[DIRECTIONS FOR THIS TASK] Check each line of the material below for "family", then copy the ones that contain it.
[Opening EXCERPTED DATA section]
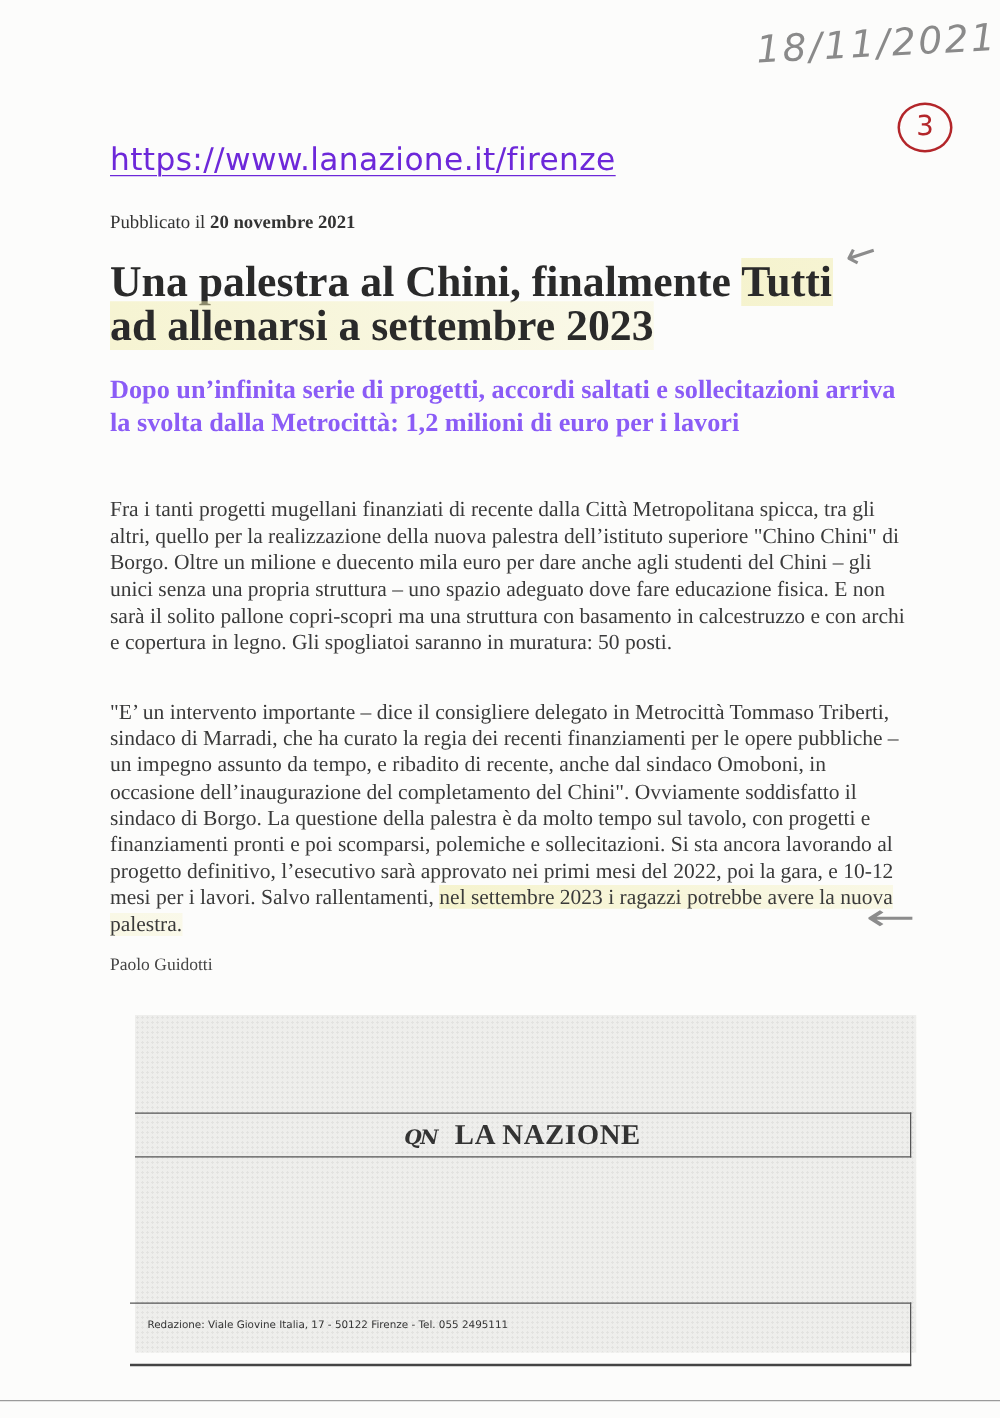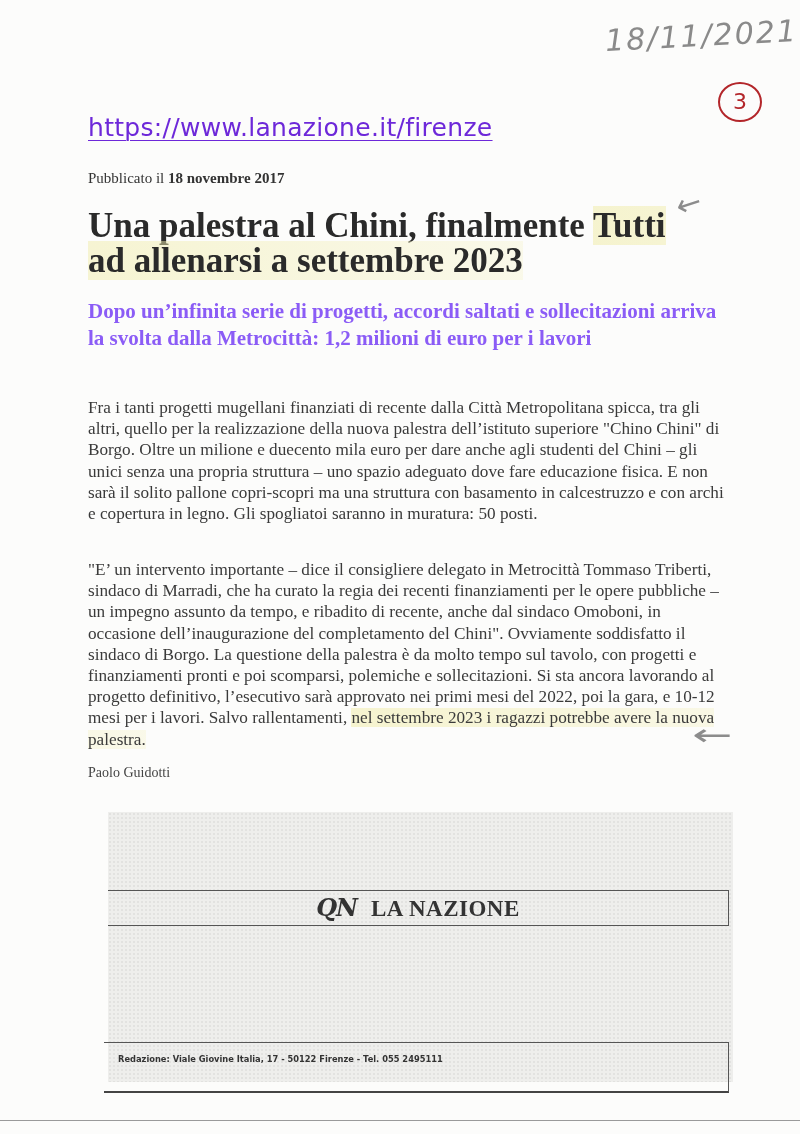--- a/index.html
+++ b/index.html
@@ -105,7 +105,7 @@
 
 <div class="pub-date">
   <span>Pubblicato il</span>
-  <b>18 novembre 2017</b>
+  <b>20 novembre 2021</b>
 </div>
 
 <h1 class="headline"><span>Una palestra al Chini, finalmente </span><span class="hl">Tutti ad allenarsi a settembre 2023</span></h1>

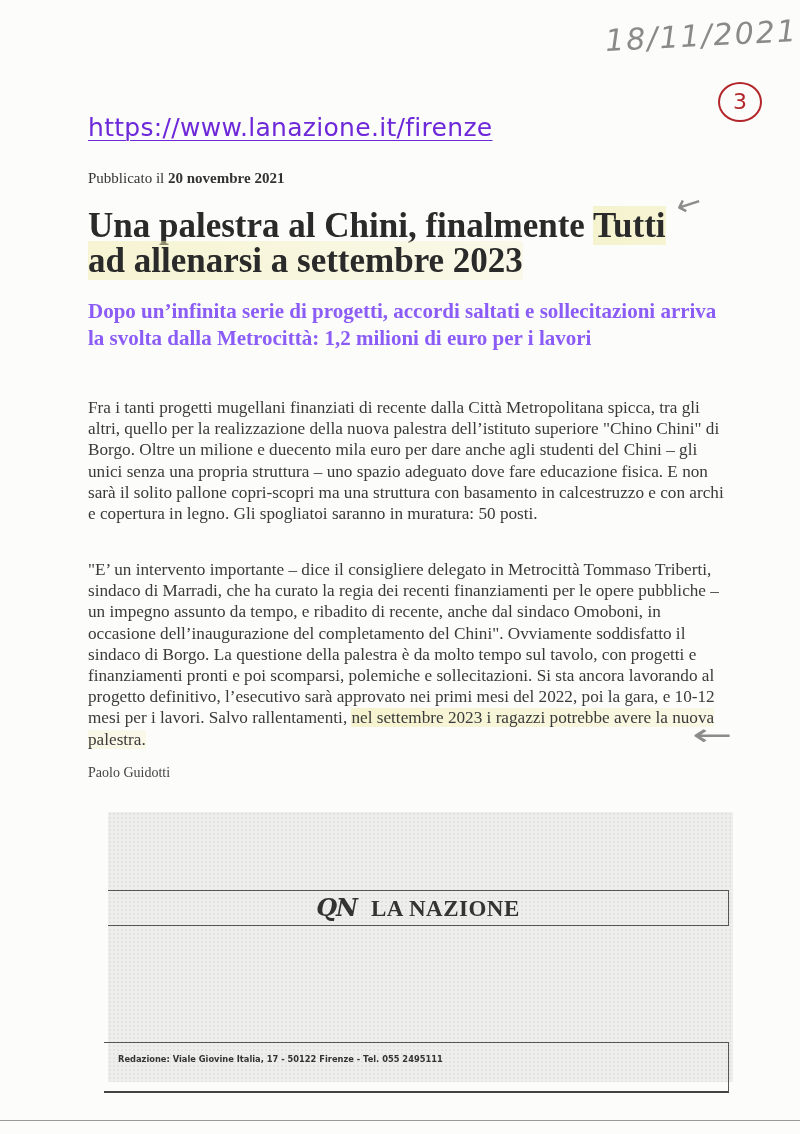--- a/index.html
+++ b/index.html
@@ -69,7 +69,7 @@
     text-align: center;
   }
   .masthead-logo {
-    font-family: "DejaVu Serif", serif; font-weight: bold; font-size: 24px;
+    font-family: "DejaVu Serif", serif; font-weight: bold; font-size: 16px;
     color: #333; line-height: 34px; letter-spacing: -1px; margin-right: 10px;
     font-style: italic;
   }

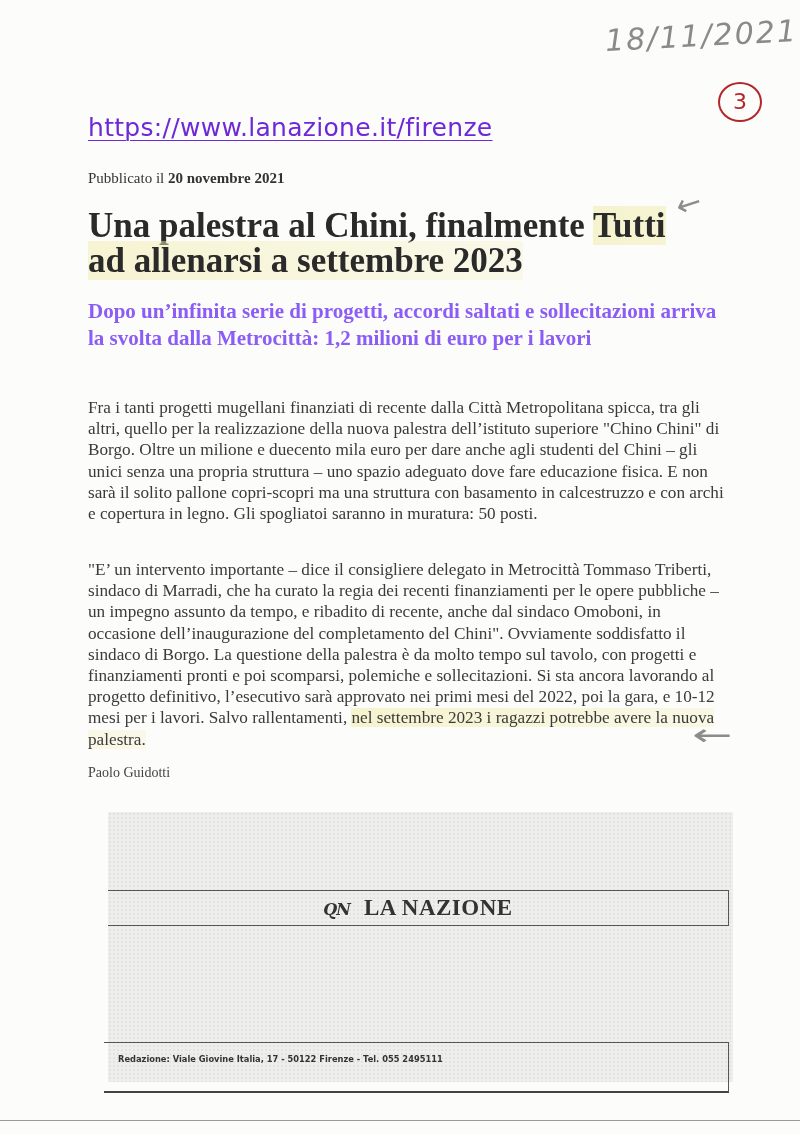--- a/index.html
+++ b/index.html
@@ -88,7 +88,7 @@
   }
   .contact-line {
     display: block; margin-left: 14px; font-family: "DejaVu Sans", sans-serif;
-    font-size: 8.3px; line-height: 10px; color: #333; font-weight: bold;
+    font-size: 8.3px; line-height: 10px; color: #333; font-weight: normal;
   }
   .contact-lines { padding-top: 11px; }
   .bottom-rule {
[Closing EXCERPTED DATA section]
[RESULT OF THE TASK]
-    font-family: "DejaVu Serif", serif; font-weight: bold; font-size: 24px;
+    font-family: "DejaVu Serif", serif; font-weight: bold; font-size: 16px;
     display: block; margin-left: 14px; font-family: "DejaVu Sans", sans-serif;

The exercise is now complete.